In testimony on Capitol Hill, the Labor Secretary, Robert Reich, gave the first details of the striker-replacement bill which will be sent to Congress later this year. It is designed to reward the labour movement for its support of Mr Clinton during the election campaign and foster greater co-operation between the two sides of industry, which the administration insists is essential for the success of its economic strategy.
Mr Reich blamed the present policy for what he called a 'disintegration of trust' between workers and management during the 1980s. 'You can't create a genuine partnership when one side feels there's a loaded gun aimed at its head.'
The first stage of the new legislation, expected in a few weeks' time, will be an end to the ban on the air traffic controllers' union, which President Reagan imposed in 1981 and which proved a milestone in the continuing decline of the influence of organised labour in the US. Spurred by the example, employers either sacked striking workers or used the threat to do so to break a host of industrial disputes in subsequent years.
More than once a Democrat-controlled Congress tried to reverse the policy. But while the House passed the proposals, they foundered in the Senate amid intensive lobbying by business interests. Even with a Democrat in the White House, this pattern may be repeated. But that controversy will be eclipsed by the probable row over Mr Clinton's intended easing of the country's anti-abortion law.
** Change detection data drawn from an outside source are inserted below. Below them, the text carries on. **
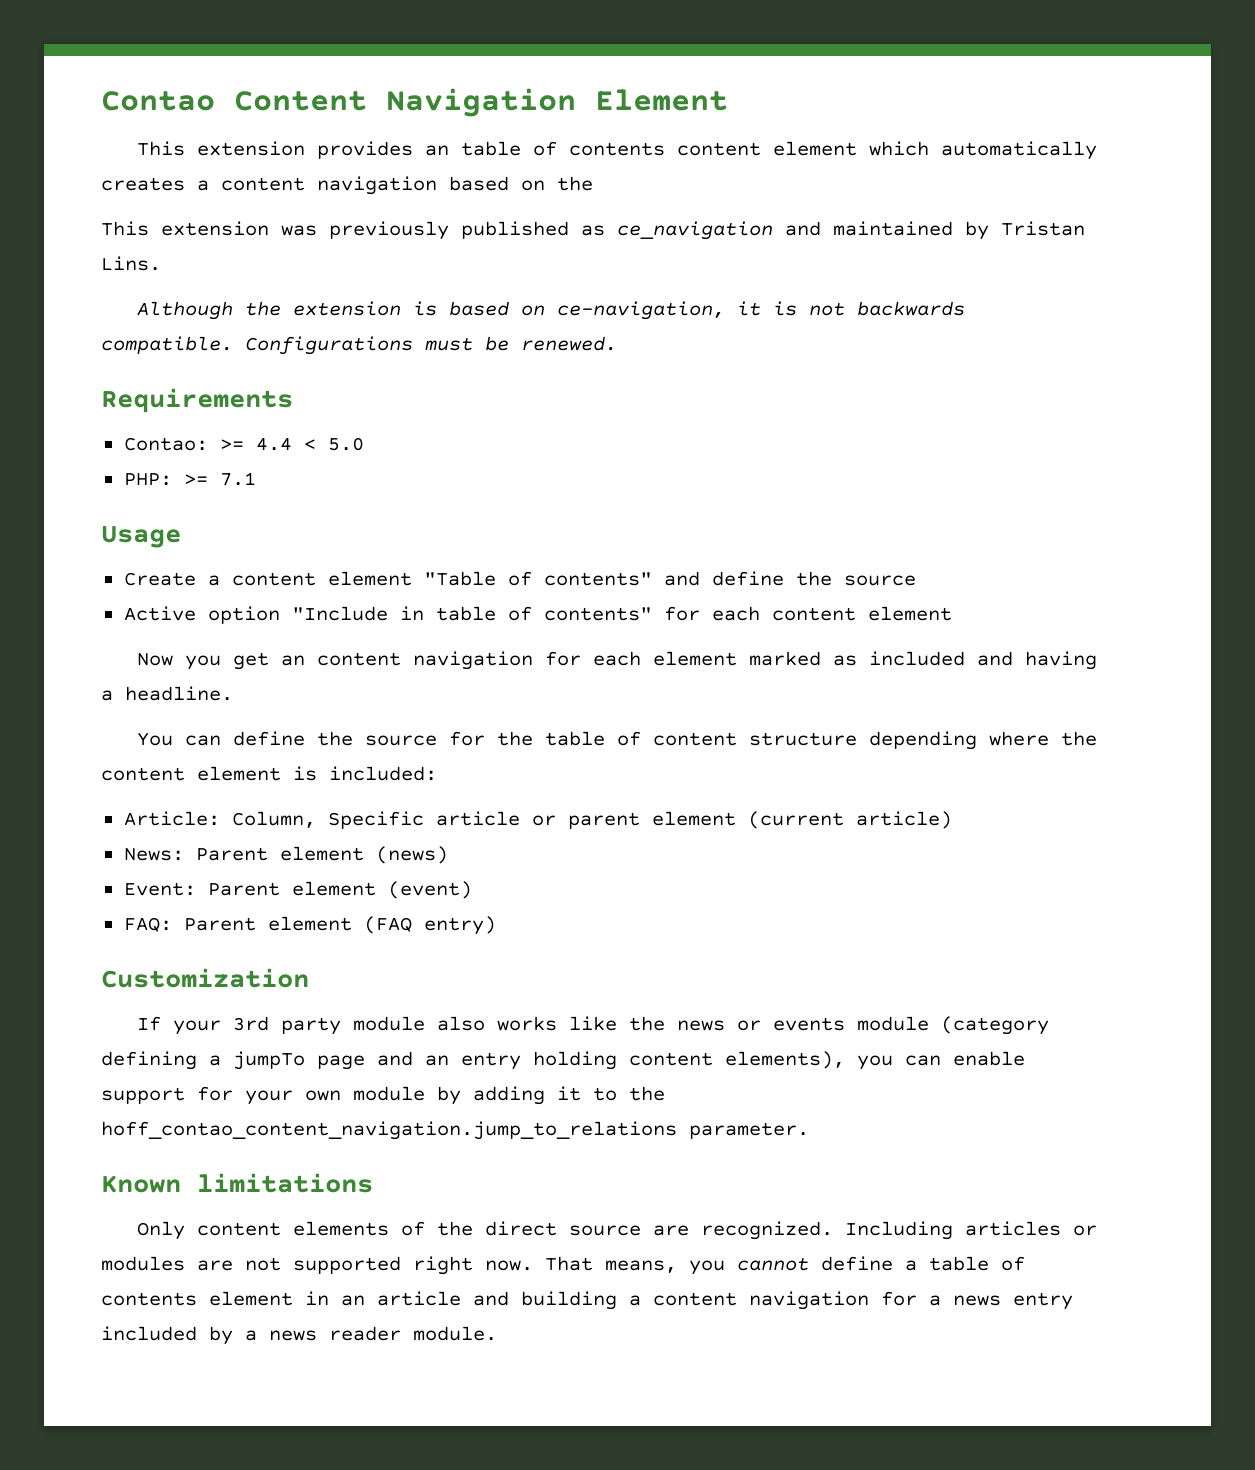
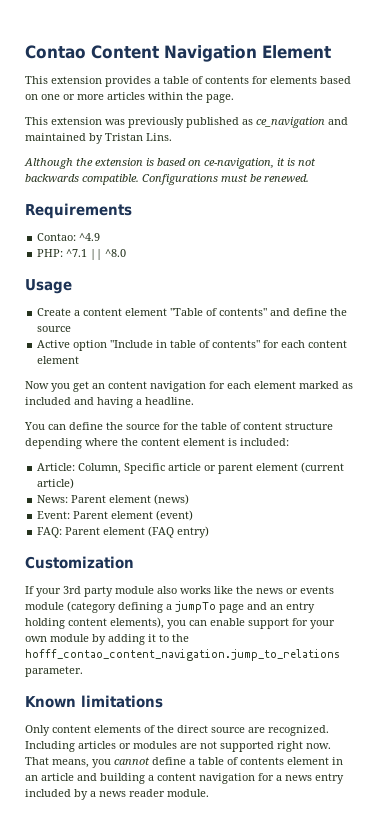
- This extension provides an table of contents content element which automatically creates a content navigation based on the
+ This extension provides a table of contents for elements based on one or more articles within the page.
- Contao: >= 4.4 < 5.0
- PHP: >= 7.1
+ Contao: ^4.9
+ PHP: ^7.1 || ^8.0
- If your 3rd party module also works like the news or events module (category defining a jumpTo page and an entry holding content elements), you can enable support for your own module by adding it to the hoff_contao_content_navigation.jump_to_relations parameter.
+ If your 3rd party module also works like the news or events module (category defining a jumpTo page and an entry holding content elements), you can enable support for your own module by adding it to the hofff_contao_content_navigation.jump_to_relations parameter.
The White House confirmed this week it plans to seek repeal of the 'Hyde amendment', which since 1977 has barred Medicaid federal funding for poor women to obtain abortions, even when pregnancies arise from incest and rape or when they are deemed medically necessary.
The White House hopes to achieve its goal by omitting the amendment when it sends its 1993-1994 budget to Congress next month. But Henry Hyde, the Republican congressman responsible for the original ban, yesterday predicted the move would trigger a furious battle on Capitol Hill, and said he would seek to reinstate the amendment when the detailed legislation came up for discussion.
Nor will the controversy be confined to Congress. Although polls here show a solid majority of the population in favour of preserving a woman's right to abortion, they suggest public opinion is strongly against the use of taxpayers' money for the purpose. If the ban were lifted, Mr Hyde said, there would be an extra 1 million abortions every year, costing some dollars 200m ( pounds 134m).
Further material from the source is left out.